* **EXCERPTED DATA**:
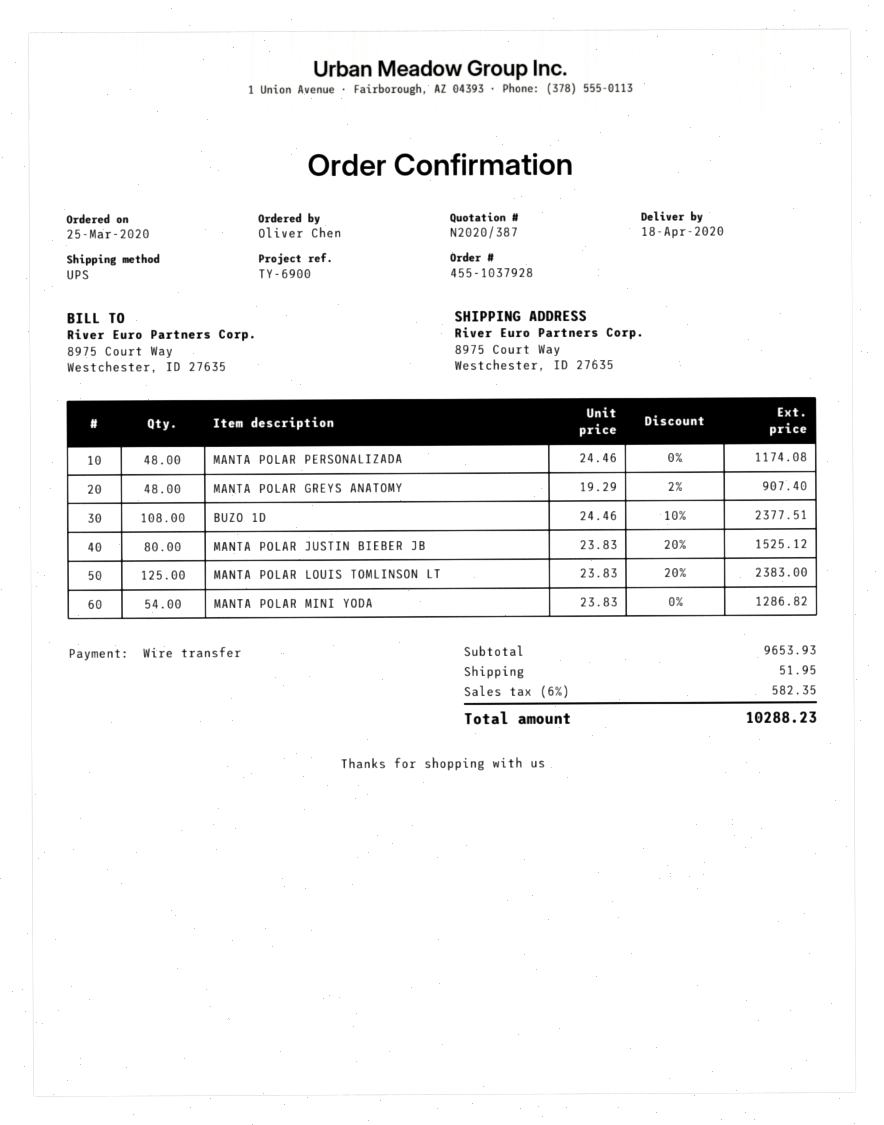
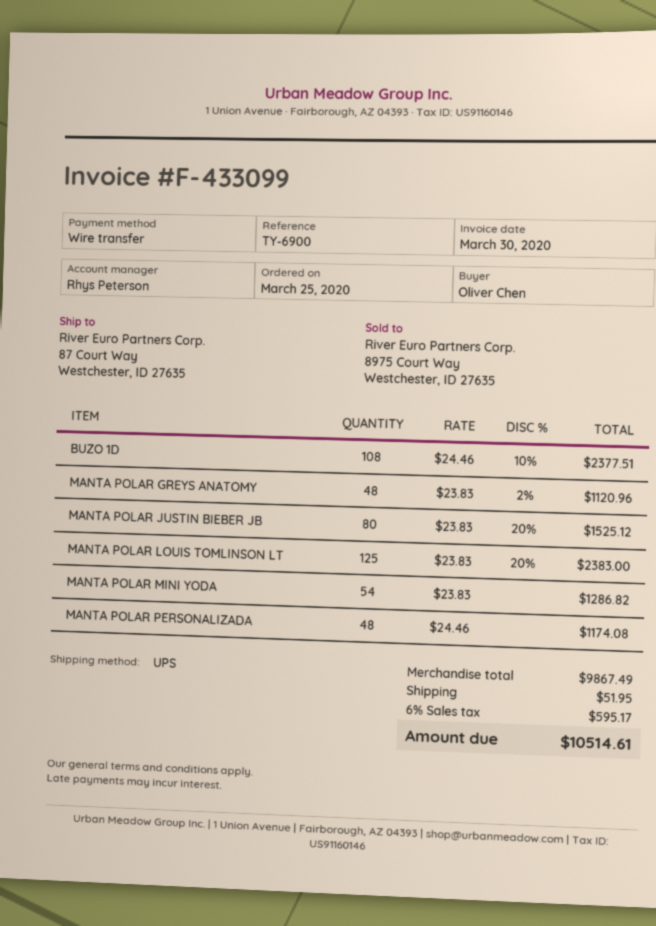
ship to: 8975 Court Way, Westchester, ID 27635 -> 87 Court Way, Westchester, ID 27635
MANTA POLAR GREYS ANATOMY: 48 x 19.29 - 2% = 907.40 -> 48 x 23.83 - 2% = 1120.96
subtotal: 9653.93 -> 9867.49
tax: 6% = 582.35 -> 6% = 595.17
total: 10288.23 -> 10514.61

* **EXERCISE DESCRIPTION**: Please copy every entry exactly, without the pictures.

* **EXERCISE RESPONSE**:
ship to: 8975 Court Way, Westchester, ID 27635 -> 87 Court Way, Westchester, ID 27635
MANTA POLAR GREYS ANATOMY: 48 x 19.29 - 2% = 907.40 -> 48 x 23.83 - 2% = 1120.96
subtotal: 9653.93 -> 9867.49
tax: 6% = 582.35 -> 6% = 595.17
total: 10288.23 -> 10514.61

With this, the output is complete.